# Adoption et Protection animale > Adoption Chat >  Si jamais vous voulez faire une bonne action en adoptant un chaton noir ...

## corinnebergeron

Informations sur l'animal


*Nom:* ALPHONSE et ALFONSO
*Type:* Chat de Maison
						
						
*Sexe:* Mâle
*Âge:* 5 ans 9 mois 
*Stérilisé ?* Non
*Compatible :* 
						 Chiens mâles,
						 Chiens femelles,
						 Chats,
						 Enfants.
						





Situation actuelle


*Lieu :* 94 - Val-de-Marne
*Situation :* En famille d'accueil








Contact


*E-mail :* la_bergeron@laposte.net





Conditions


*Covoiturages :* Acceptés
*Familles d'accueil:* Souhaitées




 Trouvés dans mon jardin il y a quelques jours les ALPHONSINS (croisement entre ALPHONSE du nom de mon allée et OURSINS, ce qu'ils sont un peu ...) deux chatons noirs, frères, très beaux, encore sur leurs gardes ... je saurai samedi si ma petite asso accepte de les couvrir, mais je tente d'ores et déjà soit de les placer soit de les mettre en FA parce que les dossards 16 et 17 c'est chaud ... j'ai déjà ajouté à ma troupe leurs cousins qui vont sur leur un an ...

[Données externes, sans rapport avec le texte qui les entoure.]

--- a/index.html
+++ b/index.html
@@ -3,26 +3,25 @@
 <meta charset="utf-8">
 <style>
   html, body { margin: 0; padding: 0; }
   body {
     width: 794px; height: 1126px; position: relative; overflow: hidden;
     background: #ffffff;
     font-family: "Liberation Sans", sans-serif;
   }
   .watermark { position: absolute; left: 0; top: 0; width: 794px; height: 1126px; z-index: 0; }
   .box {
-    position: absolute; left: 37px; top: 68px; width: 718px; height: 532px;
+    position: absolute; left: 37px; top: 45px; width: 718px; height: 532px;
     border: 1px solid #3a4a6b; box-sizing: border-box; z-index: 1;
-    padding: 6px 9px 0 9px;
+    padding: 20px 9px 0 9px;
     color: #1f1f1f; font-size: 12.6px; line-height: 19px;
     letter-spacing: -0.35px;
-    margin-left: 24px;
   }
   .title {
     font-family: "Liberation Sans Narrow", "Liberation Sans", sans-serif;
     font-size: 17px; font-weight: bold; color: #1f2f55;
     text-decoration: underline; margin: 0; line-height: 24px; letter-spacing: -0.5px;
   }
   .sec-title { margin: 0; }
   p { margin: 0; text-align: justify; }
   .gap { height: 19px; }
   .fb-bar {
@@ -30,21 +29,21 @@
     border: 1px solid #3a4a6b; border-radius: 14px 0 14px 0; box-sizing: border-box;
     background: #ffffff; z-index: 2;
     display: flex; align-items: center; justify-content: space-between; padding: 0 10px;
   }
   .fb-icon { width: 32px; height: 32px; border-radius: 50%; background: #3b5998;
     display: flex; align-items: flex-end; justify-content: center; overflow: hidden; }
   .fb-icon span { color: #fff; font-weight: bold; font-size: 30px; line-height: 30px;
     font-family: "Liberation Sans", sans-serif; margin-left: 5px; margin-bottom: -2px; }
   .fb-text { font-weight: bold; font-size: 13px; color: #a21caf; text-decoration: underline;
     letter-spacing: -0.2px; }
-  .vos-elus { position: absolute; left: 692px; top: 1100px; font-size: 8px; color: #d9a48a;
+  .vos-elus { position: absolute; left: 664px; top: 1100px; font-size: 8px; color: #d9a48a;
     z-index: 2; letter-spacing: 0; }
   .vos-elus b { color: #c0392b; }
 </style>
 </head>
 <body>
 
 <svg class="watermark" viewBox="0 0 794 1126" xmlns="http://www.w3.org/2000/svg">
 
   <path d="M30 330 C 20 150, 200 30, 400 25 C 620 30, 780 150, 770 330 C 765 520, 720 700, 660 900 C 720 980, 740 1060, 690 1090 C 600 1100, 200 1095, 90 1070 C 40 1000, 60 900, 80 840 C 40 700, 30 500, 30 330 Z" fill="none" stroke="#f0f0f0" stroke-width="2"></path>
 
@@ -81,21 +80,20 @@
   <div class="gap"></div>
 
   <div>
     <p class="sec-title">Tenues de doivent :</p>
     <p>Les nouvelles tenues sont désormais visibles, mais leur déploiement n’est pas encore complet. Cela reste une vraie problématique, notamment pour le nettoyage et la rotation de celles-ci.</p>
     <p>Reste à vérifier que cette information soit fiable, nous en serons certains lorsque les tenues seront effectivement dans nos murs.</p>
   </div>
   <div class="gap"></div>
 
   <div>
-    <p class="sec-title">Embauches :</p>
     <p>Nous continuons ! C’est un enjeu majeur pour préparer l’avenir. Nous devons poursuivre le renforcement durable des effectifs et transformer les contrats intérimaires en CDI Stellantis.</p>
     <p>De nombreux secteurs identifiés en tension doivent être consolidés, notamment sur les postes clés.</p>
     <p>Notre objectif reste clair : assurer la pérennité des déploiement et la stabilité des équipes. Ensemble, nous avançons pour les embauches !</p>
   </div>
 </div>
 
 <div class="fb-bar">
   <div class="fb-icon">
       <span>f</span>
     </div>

Alors si vous voulez faire une bonne action ... accueillir chez vous un ou pourquoi pas je rêve deux p'tits bouts qui SERONT adorables, sont déjà super intelligents et débrouillards ... j'ai plus la pêche, j'ai plus la santé, j'ai pas trop la place (ils sont dans un parc à lapins couvert dans une grande chambre), la stérilisation des chats de mon quartier a commencé mais on ne peut pas tout faire d'un coup et il y en a un troisième qui court dans l'allée ... et on ne sait pas fermer la porte.

Place aux photos
Pièce jointe 363617Pièce jointe 363616

----------


## corinnebergeron

Et je ne sais pas mettre de photos non plus !

----------


## duma762000

deux perles noires magnifiques.

----------


## Segusia52

> Et je ne sais pas mettre de photos non plus !


Ben si, au contraire, plutôt deux fois qu'une !!  ::

----------


## corinnebergeron

Bon l'asso préfère ne pas s'occuper des chatons et privilégier la stérilisation tant pis pour moi.

----------


## corinnebergeron

Peut être une piste ... ils s'habituent, refont la déco avec enthousiasme (pourquoi laisser la litière sur le tapis de litière quand on peut la mettre sur le bol de croquettes ?), aiment dormir sur le haut du petit arbre à chat (sous le filet ... les poils dépassent par touffe, on pourrait les croire piégés ou écrasés, pas du tout, ils dorment ... l'un de mes chats, MC GEE, abandonné il y a quelques mois cause divorce, les a pris sous sa protection et dort à côté d'eux.

----------


## bab

Bonjour,

Des nouvelles des alphonsins ?

----------


## corinnebergeron

Toujours chez moi, sur la mezzanine dans un très grand clapier, un tout menu et un plus grand, pas spécialement sociables mais adorant leur confort et n'ayant plus peur ni des humains ni des aspirateurs ... mais je suis sans illusion, vont me coller pendant les 20 piges à venir !

----------


## Segusia52

> mais je suis sans illusion, vont me coller* pendant les 20 piges à venir !*


*
*
Ça te donne une raison de t'accrocher encore à la vie jusque là  ::

----------


## bab

Bonjour Corinnebergeron,

Des nouvelles depuis juillet 2017 ?

----------


## corinnebergeron

Toujours chez nous devenus Obsidienne et  JAis, rejoint par leur frère Onyx amené par sa mère et l'an passé par leur 5 frères dont 2 sont restés chez nous ... M'accrocher à la vie vs avez dit ?

La mère semble stérilisée par l'asso qui trappe ds ma rue puisque plus de bébés depuis !

----------


## nat34

Au moins tu as réussi à faire fermer le robinet

----------


## corinnebergeron

Espérons ...

----------


## corinnebergeron

Toujours la bien sûr ...

Et leur mère a bien été stériliser après m'avoir ramenée une ultime perle noire, une miniature appelée Savane, qui après six mois en chambre est restée totalement sauvage et a pris le maquis une fois stérilisée, vient manger au milieu de ses frères et sœurs ... La troupe est fixée à 11 en famille plus 3 extérieurs et basta !

----------


## bab

Bonsoir,

Toujours à l'adoption ?

----------